Мариэтта Шагинян – писатель-педагог. И не только в книгах своих педагог. А и в жизни. Хотя часто не воспринимаемый собеседниками в этом своем качестве.
Есть у нее любимое гётевское стихотворное изречение: «Всё могли бы мы утратить, оставаясь тем, что есть».
Человек, который не растет, теряет и то, что он имеет. И Мариэтта Сергеевна старается, чтобы в человеке проросли семена тех творческих возможностей, которые заложены в нем самом, но еще неведомы ему. В этом – особенность ее педагогического дара. Но это не дидактизм, не учительское навязывание чего-то постороннего, а искусство, как бы подобное «повивальному» мастерству Сократа, умевшего пробуждать в своем собеседнике мудрость, «вытягивает» ее. Надо, однако, оговориться: не с каждым она может так беседовать – есть люди, невосприимчивые к такого рода педагогике.
Как читать? Вернее, как научиться читать? «Научить человека читать очень трудно. Еще и потому трудно, что сделать это никто не может, кроме самого человека...» – пишет Шагинян и цитирует Гёте, сказавшего незадолго до смерти: «Добрые люди не знают, сколько времени и усилий стоило иному, чтобы научиться читать. Я потратил на это восемьдесят лет и еще сейчас не могу сказать, что достиг цели».
Мариэтта Шагинян считает процесс такого научения особой формой взаимодействия с книгой. «...Чтоб книга вам дала, вы ей должны дать, – do ut des, – отдача-получение, вечная великая двоица процесса жизни!» Чтоб книга вам «протянула смысл», нужно «приложить работу к чтению книги». Как-то Мариэтта Сергеевна сказала, что можно зачитываться множеством книг, переходя от одной к другой, стать своего рода «всезнайкой» и в то же время остаться совершенно необразованным человеком. Но можно прочитать только одну книгу, хотя бы такую, как «Путешествие на корабле «Бигль» Дарвина, прочитать творчески, умно, с прилежанием, до глубины постигнув замысел и пафос автора, беспрестанно сопоставляя со своим духовным опытом, и от прочтения одной этой книги больше приблизиться к типу образованного человека, чем от проглатывания сотен книг.
Интерес к педагогике у Мариэтты Шагинян не ослабевает никогда.

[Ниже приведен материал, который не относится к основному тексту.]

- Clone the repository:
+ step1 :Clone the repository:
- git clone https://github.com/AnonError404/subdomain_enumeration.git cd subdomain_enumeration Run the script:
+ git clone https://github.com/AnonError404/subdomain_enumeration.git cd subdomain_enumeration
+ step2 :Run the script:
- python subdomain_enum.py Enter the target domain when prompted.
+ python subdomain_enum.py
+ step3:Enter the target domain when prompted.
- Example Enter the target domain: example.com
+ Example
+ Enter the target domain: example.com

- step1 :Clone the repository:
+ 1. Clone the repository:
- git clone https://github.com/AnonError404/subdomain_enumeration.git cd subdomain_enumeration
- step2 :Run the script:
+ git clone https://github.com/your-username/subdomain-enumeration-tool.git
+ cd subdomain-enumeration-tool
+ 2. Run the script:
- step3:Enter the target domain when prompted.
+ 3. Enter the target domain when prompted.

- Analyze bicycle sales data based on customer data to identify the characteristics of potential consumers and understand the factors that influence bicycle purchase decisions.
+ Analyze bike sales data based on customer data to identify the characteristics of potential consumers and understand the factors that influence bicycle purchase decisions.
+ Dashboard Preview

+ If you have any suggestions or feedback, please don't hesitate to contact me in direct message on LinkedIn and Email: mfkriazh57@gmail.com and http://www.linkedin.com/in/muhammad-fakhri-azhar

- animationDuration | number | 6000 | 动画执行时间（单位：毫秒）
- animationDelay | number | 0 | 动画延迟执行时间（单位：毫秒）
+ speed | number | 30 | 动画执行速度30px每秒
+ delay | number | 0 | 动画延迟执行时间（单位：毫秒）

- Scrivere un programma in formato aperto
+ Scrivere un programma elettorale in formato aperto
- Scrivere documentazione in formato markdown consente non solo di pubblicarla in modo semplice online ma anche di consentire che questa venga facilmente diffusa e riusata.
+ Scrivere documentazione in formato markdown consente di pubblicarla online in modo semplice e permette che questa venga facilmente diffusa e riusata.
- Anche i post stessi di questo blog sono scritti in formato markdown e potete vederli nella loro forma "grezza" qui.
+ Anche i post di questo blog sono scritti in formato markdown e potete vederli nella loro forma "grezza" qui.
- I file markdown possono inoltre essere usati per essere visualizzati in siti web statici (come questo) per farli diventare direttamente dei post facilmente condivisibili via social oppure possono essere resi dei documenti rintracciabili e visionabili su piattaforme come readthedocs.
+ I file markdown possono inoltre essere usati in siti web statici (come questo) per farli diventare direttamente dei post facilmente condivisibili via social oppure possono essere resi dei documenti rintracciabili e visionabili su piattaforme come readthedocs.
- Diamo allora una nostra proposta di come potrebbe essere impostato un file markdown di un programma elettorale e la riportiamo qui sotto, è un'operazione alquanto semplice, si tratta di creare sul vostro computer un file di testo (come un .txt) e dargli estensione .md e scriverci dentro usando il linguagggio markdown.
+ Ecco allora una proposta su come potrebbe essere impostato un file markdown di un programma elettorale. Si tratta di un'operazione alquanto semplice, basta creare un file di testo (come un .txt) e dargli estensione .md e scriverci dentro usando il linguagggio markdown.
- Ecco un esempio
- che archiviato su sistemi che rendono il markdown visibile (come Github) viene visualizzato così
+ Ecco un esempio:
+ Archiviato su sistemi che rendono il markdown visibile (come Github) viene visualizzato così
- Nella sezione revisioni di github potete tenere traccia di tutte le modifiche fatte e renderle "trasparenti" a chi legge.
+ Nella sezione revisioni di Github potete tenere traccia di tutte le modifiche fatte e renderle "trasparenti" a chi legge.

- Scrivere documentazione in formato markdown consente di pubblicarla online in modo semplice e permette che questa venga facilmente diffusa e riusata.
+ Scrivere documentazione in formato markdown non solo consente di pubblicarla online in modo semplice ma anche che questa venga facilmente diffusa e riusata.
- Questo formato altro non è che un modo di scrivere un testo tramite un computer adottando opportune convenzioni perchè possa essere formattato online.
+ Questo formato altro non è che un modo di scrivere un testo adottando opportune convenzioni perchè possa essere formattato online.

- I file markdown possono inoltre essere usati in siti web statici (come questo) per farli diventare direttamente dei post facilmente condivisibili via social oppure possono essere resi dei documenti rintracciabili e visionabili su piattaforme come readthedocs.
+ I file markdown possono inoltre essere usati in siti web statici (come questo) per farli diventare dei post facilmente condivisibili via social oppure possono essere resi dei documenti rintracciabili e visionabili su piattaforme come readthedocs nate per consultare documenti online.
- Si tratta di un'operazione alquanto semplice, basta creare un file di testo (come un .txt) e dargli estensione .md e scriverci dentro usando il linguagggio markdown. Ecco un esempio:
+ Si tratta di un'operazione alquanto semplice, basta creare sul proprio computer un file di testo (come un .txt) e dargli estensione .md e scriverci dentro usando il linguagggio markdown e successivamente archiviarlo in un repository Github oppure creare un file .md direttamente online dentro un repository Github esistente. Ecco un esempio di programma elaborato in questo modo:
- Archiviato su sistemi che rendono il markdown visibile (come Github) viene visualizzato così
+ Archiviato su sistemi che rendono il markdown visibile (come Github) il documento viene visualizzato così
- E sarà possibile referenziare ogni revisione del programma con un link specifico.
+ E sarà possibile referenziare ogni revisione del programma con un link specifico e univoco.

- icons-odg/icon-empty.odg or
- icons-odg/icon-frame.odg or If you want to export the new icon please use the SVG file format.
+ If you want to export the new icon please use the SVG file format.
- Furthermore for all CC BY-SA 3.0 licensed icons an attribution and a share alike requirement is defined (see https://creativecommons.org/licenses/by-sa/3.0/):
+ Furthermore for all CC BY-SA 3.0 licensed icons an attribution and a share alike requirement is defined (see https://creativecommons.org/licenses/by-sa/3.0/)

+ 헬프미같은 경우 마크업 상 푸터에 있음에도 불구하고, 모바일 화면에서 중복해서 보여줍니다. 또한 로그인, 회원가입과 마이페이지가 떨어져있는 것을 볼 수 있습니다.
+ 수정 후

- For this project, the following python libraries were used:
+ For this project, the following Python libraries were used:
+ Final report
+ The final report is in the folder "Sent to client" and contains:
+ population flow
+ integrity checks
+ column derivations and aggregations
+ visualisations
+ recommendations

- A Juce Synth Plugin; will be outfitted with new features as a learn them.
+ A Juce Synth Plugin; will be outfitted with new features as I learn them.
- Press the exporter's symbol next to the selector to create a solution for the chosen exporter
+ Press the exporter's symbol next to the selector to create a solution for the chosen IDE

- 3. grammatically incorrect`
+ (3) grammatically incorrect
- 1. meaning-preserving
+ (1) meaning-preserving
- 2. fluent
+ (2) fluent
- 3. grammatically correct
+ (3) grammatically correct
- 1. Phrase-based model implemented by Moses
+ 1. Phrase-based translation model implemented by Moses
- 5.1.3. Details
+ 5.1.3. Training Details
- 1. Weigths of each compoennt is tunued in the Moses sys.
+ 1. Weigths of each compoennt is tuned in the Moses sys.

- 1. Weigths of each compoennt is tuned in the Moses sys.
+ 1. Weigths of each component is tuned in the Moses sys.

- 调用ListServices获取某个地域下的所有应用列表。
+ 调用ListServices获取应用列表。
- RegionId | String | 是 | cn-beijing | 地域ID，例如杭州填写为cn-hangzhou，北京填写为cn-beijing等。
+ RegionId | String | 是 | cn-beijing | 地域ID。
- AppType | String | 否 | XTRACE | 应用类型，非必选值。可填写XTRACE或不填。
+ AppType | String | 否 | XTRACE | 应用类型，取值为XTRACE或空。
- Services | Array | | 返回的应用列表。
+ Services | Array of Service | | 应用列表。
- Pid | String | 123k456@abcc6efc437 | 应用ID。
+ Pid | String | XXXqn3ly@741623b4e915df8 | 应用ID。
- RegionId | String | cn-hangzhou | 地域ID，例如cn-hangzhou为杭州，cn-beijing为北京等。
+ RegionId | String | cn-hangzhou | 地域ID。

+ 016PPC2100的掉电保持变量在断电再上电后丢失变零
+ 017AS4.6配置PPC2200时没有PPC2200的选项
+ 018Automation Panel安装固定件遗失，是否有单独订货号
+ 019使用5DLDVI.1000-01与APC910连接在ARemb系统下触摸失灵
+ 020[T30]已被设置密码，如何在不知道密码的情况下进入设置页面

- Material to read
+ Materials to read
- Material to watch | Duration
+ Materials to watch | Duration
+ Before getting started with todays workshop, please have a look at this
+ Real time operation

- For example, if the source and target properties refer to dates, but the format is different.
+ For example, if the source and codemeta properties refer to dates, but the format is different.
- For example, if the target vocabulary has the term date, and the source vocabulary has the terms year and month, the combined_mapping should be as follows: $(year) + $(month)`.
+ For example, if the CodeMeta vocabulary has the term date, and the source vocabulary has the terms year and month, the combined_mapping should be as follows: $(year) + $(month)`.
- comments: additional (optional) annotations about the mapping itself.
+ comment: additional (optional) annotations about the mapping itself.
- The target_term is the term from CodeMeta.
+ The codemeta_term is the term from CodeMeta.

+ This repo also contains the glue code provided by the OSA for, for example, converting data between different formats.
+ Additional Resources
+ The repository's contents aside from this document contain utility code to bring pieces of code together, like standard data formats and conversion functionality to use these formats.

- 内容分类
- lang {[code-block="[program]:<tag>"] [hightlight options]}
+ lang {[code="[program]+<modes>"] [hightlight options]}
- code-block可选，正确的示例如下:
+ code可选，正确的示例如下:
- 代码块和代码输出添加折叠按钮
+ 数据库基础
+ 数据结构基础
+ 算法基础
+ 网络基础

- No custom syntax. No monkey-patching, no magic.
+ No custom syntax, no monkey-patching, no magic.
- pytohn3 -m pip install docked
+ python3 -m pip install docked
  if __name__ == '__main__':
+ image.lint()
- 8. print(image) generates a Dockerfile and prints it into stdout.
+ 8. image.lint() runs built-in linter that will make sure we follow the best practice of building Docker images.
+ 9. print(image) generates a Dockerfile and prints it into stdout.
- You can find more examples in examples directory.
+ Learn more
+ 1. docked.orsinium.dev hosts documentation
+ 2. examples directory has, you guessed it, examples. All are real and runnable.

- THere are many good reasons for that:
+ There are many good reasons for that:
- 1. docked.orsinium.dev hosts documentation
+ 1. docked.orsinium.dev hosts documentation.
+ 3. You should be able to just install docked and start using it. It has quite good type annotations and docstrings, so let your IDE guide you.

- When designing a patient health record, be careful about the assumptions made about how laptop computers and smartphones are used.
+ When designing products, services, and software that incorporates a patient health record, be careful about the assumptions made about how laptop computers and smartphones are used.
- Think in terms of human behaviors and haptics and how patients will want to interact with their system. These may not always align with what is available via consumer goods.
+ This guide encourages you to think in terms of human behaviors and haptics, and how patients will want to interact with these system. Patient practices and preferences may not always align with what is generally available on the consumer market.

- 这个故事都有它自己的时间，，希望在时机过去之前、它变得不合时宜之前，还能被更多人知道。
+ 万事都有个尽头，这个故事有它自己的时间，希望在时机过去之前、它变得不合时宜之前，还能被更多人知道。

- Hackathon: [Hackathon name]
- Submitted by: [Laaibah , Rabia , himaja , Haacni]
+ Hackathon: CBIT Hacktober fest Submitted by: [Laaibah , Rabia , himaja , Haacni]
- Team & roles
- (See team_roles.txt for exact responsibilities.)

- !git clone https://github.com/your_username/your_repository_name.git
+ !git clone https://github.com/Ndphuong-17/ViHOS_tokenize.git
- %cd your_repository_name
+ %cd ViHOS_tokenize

Ей пишут со всех концов страны, из-за рубежа – преподаватели, учащиеся. Спрашивают, советуются, делятся опытом. Она отвечает на каждое письмо. Однажды, перебирая почту, она заметила:
– Самой важной задачей сейчас я считаю образование и воспитание нашей молодежи. Я хочу написать о новейших приемах преподавания. Мы много говорим о научно-технической революции, но порой забываем, что неизбежным ее спутником должно быть коренное обновление методов преподавания. Я считала бы себя счастливой, если бы смогла суммировать все зачатки новых приемов преподавания, которые, как искры, вспыхивают в разных концах нашей страны у разных талантливых педагогов в различных областях знаний. А мы часто не только не изучаем, не суммируем, не поощряем эти новые революционные приемы, не только не делаем их достоянием всей нашей школы, но глушим и тормозим их. Вот, например, педагог-профессор П. Эрдниев из Элисты. Ведь он открытие сделал в преподавании арифметики, чуть ли не вдвое ускорил процесс освоения детьми первых четырех арифметических действий. Или возьмите новый метод преподавания сольфеджио... А чего только с этими остроумными, нужными приемами, с этими педагогами-рационализаторами не делает кое-кто из ученых-рецензентов!.. Повторяю, я была бы счастлива написать на эту тему, если хватит у меня сил.